I don’t mean food. I mean oxygen.

In the clinical world, we call it air hunger – the feeling that we need to breathe in order to hang on to life. I’ve seen it mostly in folks who had severe obstructive lung disease – emphysema mostly but also the occasional asthmatic. Among pediatricians, it is most often seen in patients with cystic fibrosis or some cardio-pulmonary conditions.

I have never felt air hunger, but I do know what it is to feel short of breath. I’m thinking it likely that you too know this uncomfortable feeling. I do not know firsthand, but I imagine that being strangled or suffocated produces a similar sensation – the intense desire/need for oxygen and an attendant feeling of dread or impending doom. It isn’t a pretty picture to contemplate.
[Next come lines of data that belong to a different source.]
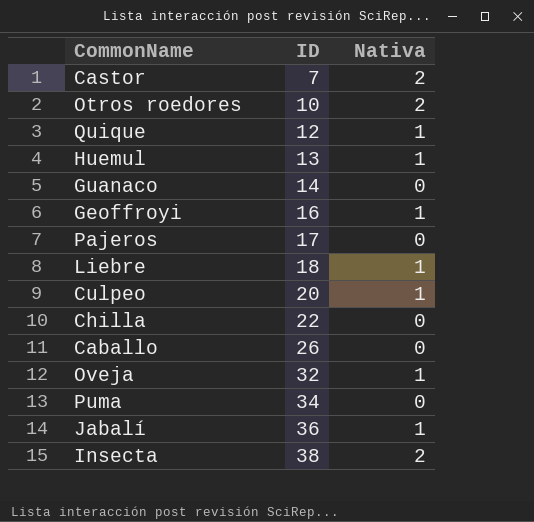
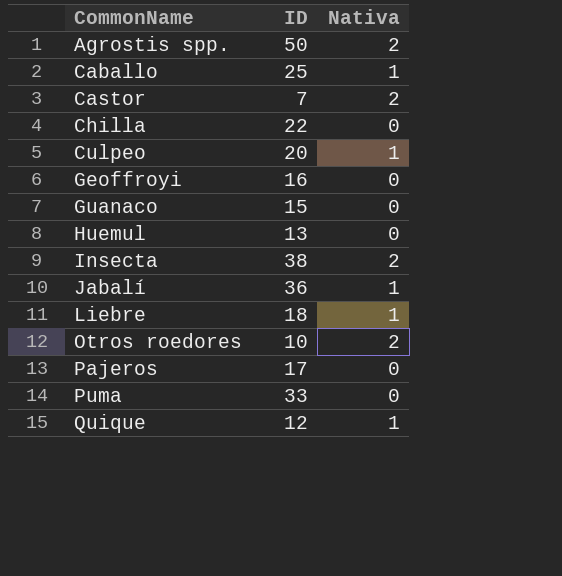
row order: ID ascending -> CommonName ascending
row Oveja: 32 | 1 -> none
row Agrostis spp.: none -> 50 | 2
Caballo | ID: 26 -> 25
Caballo | Nativa: 0 -> 1
Geoffroyi | Nativa: 1 -> 0
Guanaco | ID: 14 -> 15
Huemul | Nativa: 1 -> 0
Puma | ID: 34 -> 33

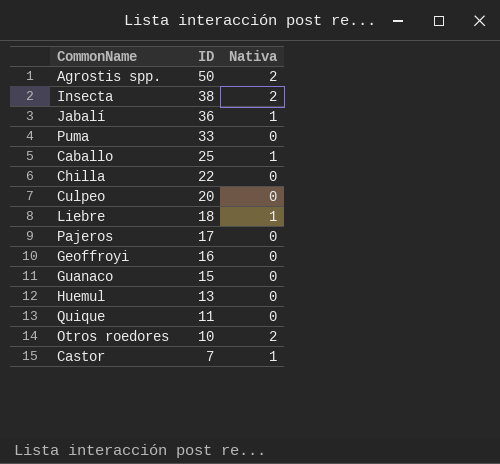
row order: CommonName ascending -> ID descending
Culpeo | Nativa: 1 -> 0
Quique | ID: 12 -> 11
Quique | Nativa: 1 -> 0
Castor | Nativa: 2 -> 1

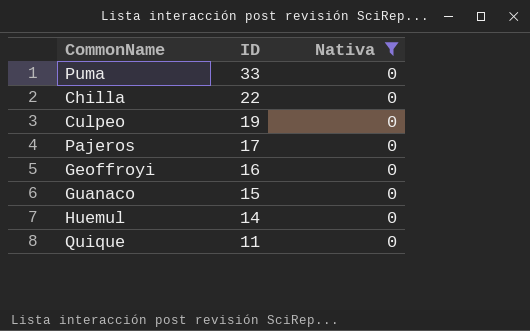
filter: none -> Nativa = 0
Culpeo | ID: 20 -> 19
Huemul | ID: 13 -> 14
I’m dwelling on this morbid notion this evening because of the recent execution of Kenneth Eugene Smith in Alabama using Nitrogen hypoxia as the means of death. Nitrogen makes up about 80% of the air that we breathe. It is essentially inert. The 19-20% of the air that is oxygen is all that we need to escape hypoxic death. So, giving a person nothing but Nitrogen to breathe results in air hunger. The individual feels that he or she is suffocating. The writhing and seizure movements one sees in Nitrogen hypoxic execution are what a person being strangled or suffocated would experience. To describe this is a painless death is bizarre. It takes several minutes to die this way, and one is continuously aware of the encompassing doom – rather like drowning at sea, I suspect.

The much-maligned Dr. Jack Kevorkian used a carbon monoxide generator to assist his terminally ill patients to die. Carbon monoxide asphyxia does not cause air hunger. The person inhaling the gas loses consciousness but without experiencing air hunger and the discomfort of incipient asphyxia. And that, I think, is the correct answer to capital punishment.

I am not advocating for capital punishment; I am simply observing that nitrogen hypoxia is a cruel death when another gas would provide a merciful one.